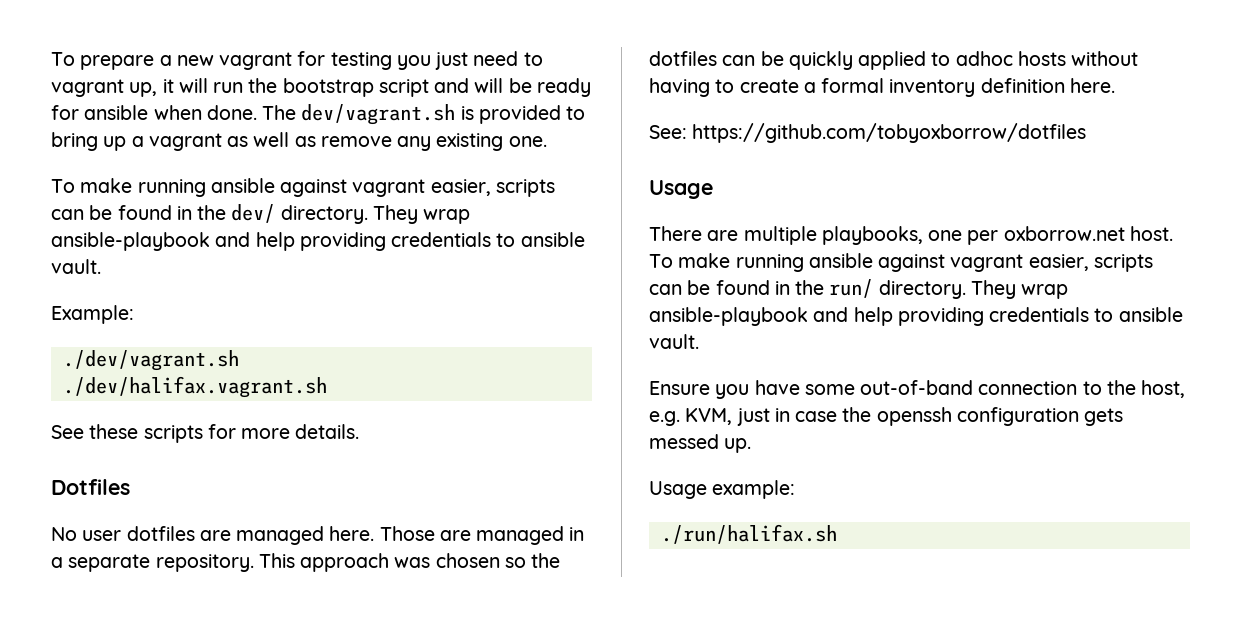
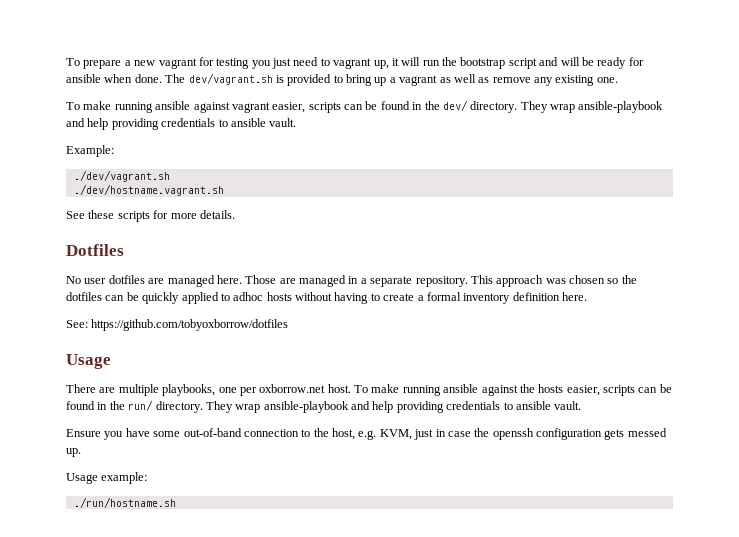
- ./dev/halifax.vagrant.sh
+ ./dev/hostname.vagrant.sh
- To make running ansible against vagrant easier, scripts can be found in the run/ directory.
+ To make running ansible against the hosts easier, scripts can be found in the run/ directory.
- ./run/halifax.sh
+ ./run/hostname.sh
● ● ● ●
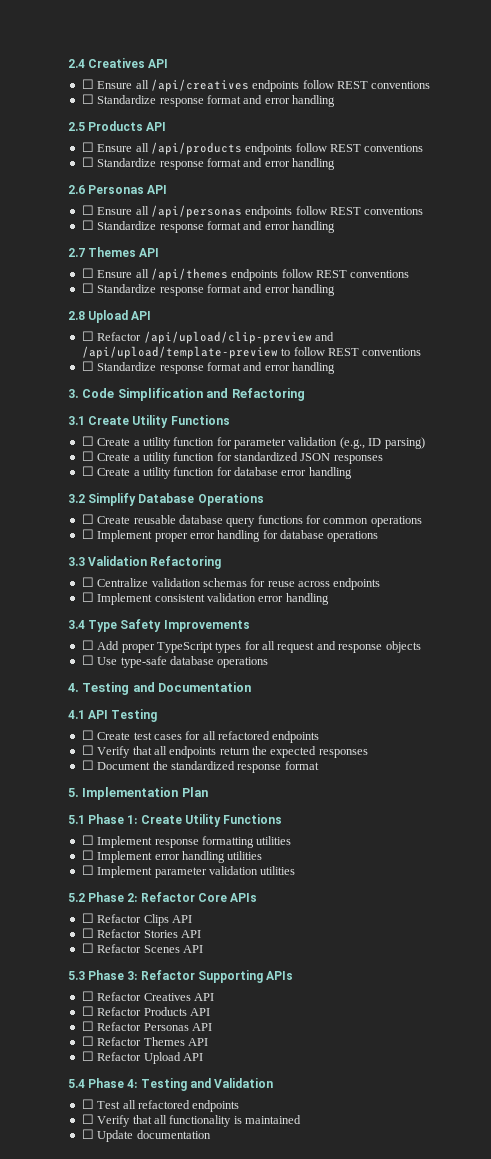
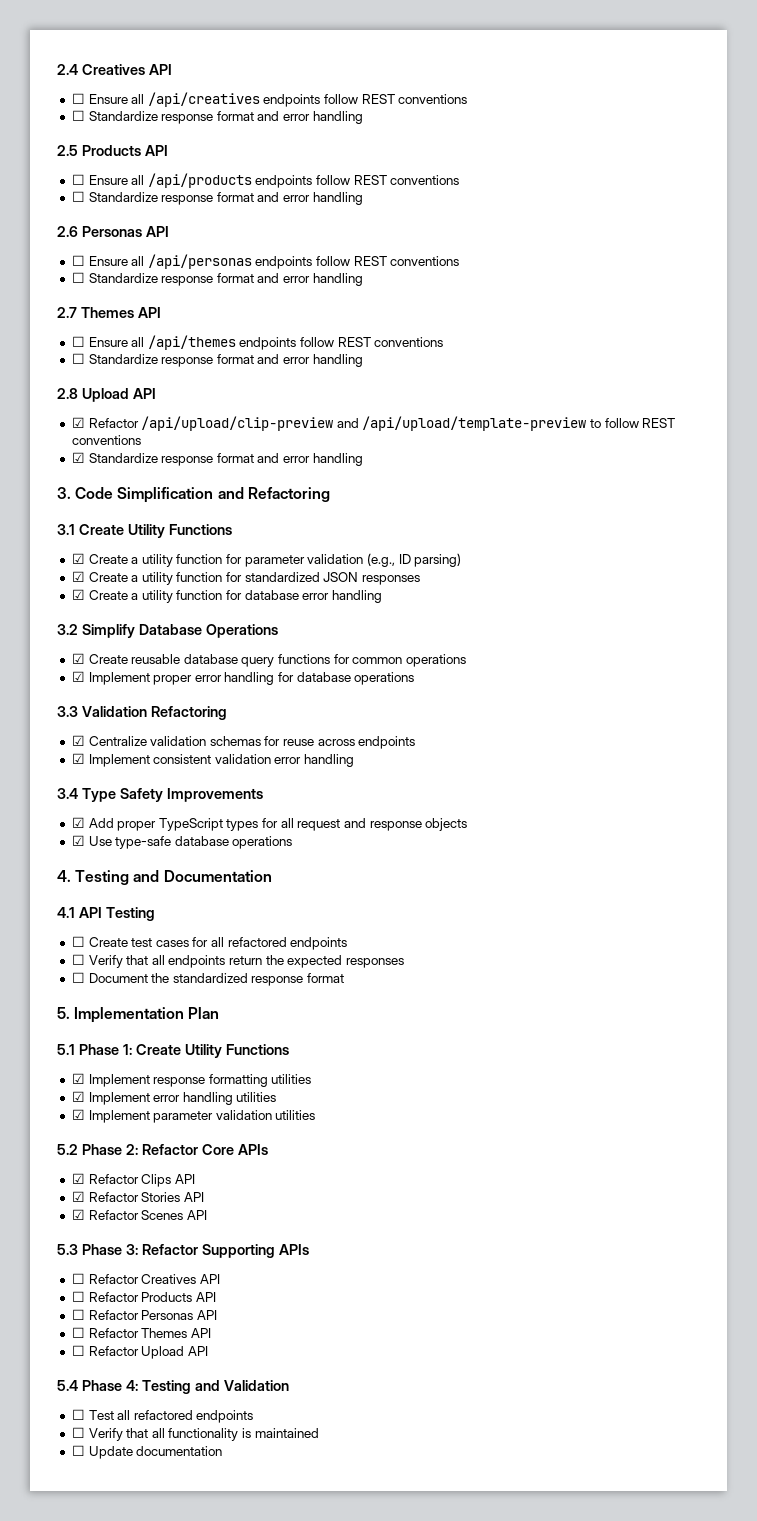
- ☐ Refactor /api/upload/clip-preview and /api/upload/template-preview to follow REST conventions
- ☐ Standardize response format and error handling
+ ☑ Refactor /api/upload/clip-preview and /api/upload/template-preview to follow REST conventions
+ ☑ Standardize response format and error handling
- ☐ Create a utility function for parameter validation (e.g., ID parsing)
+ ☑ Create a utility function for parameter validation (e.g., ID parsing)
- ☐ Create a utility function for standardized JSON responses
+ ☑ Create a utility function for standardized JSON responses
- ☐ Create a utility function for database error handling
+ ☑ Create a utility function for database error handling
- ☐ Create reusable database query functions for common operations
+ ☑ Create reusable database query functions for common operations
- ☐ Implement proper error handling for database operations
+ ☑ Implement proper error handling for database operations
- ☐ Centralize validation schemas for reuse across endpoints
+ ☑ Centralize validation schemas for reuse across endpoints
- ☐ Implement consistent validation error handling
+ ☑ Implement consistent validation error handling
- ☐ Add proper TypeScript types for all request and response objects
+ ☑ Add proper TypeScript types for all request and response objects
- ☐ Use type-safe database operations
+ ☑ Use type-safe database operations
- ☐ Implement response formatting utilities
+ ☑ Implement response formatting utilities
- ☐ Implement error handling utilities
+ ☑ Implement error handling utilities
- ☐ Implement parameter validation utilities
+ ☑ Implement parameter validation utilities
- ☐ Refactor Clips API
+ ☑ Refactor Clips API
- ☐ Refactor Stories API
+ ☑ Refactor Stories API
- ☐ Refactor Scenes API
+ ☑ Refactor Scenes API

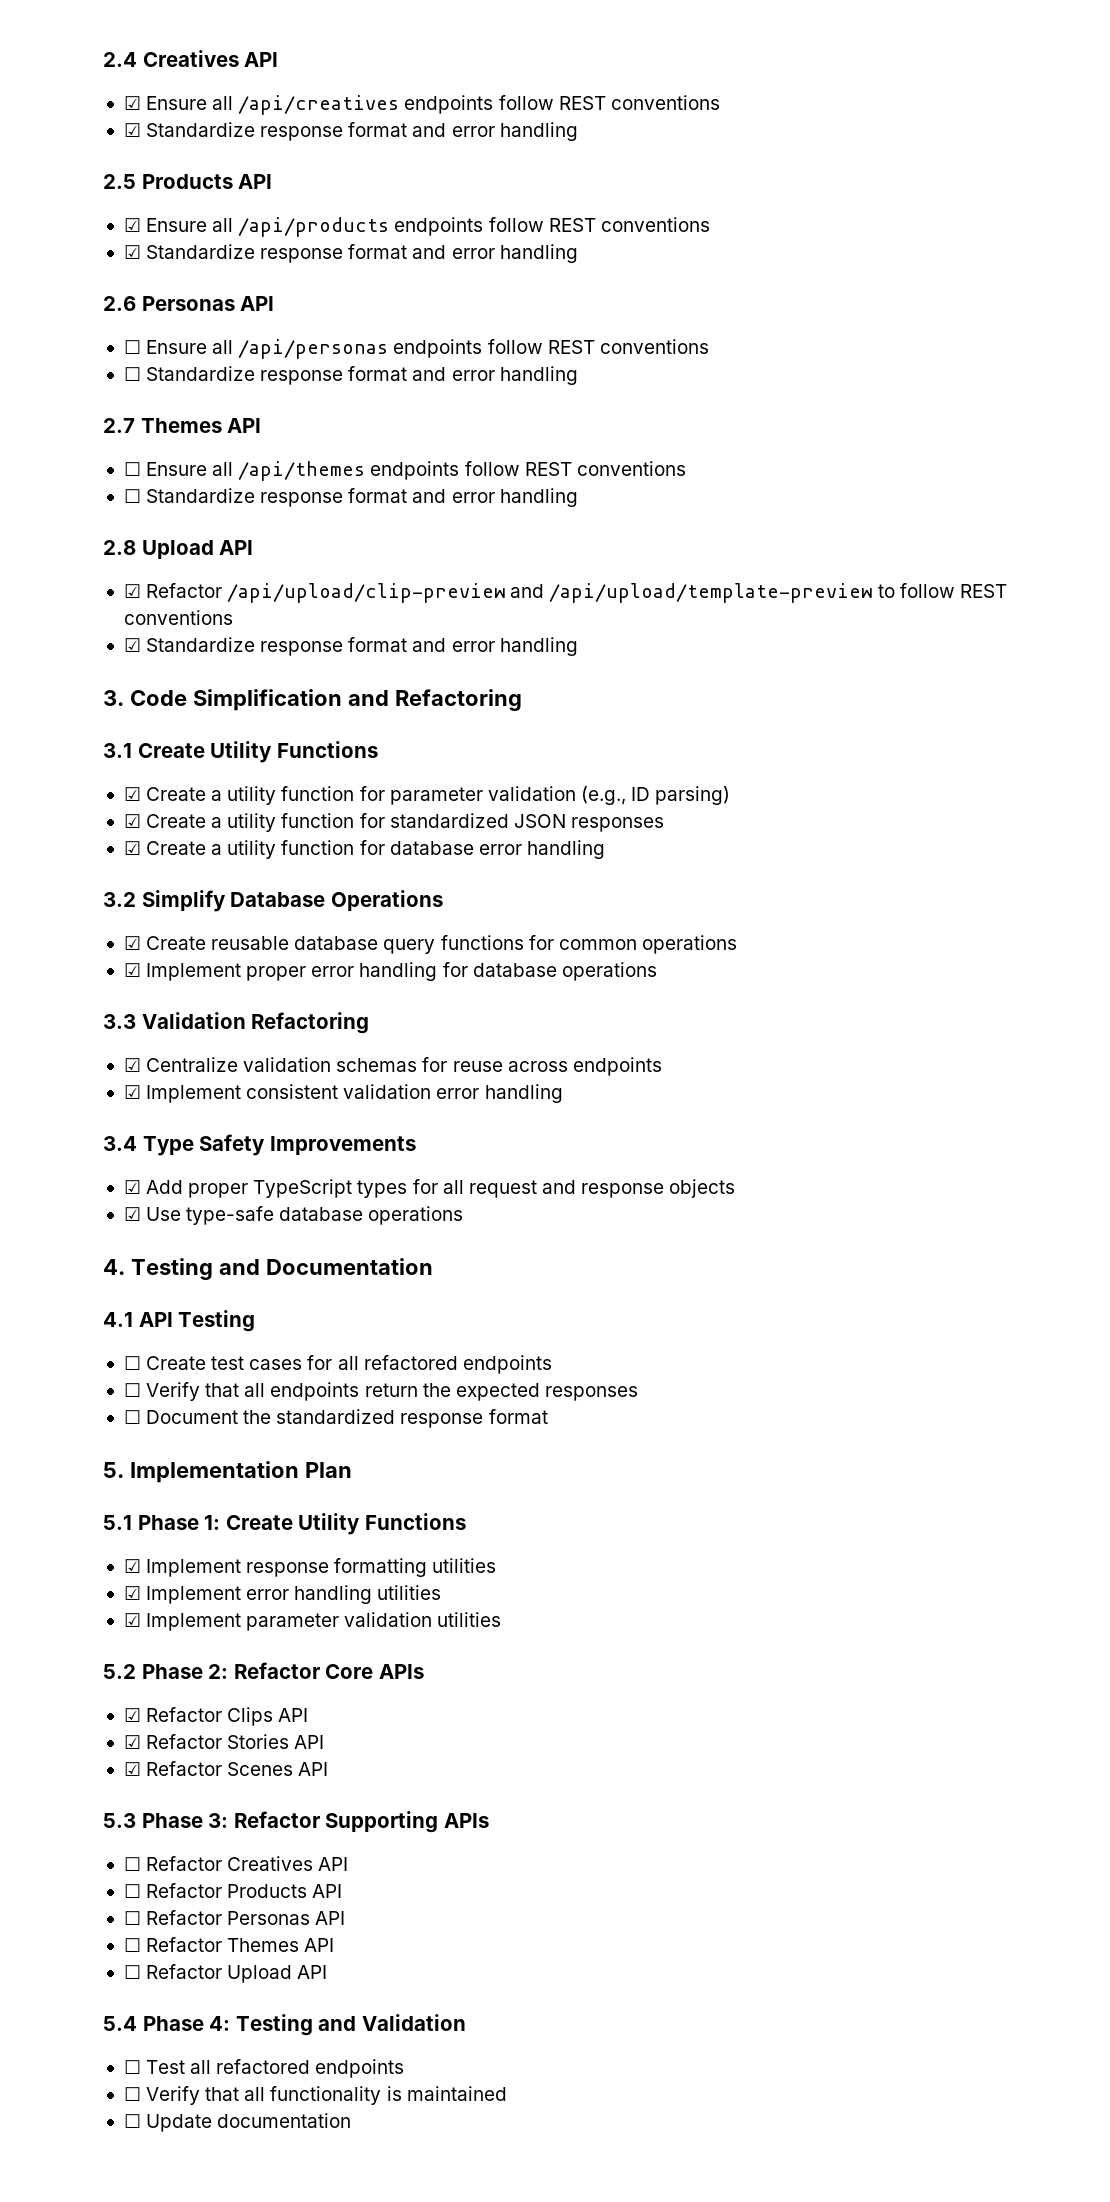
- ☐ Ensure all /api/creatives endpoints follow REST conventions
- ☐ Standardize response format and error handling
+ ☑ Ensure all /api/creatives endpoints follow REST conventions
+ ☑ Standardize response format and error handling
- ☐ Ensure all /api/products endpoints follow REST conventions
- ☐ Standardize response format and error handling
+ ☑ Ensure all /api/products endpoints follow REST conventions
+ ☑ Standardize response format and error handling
● ● ● ●
Directions for this task: For this exercise, gather every line of the data that contains the word "Centralize".

Exercise result:
- ☐ Centralize validation schemas for reuse across endpoints
+ ☑ Centralize validation schemas for reuse across endpoints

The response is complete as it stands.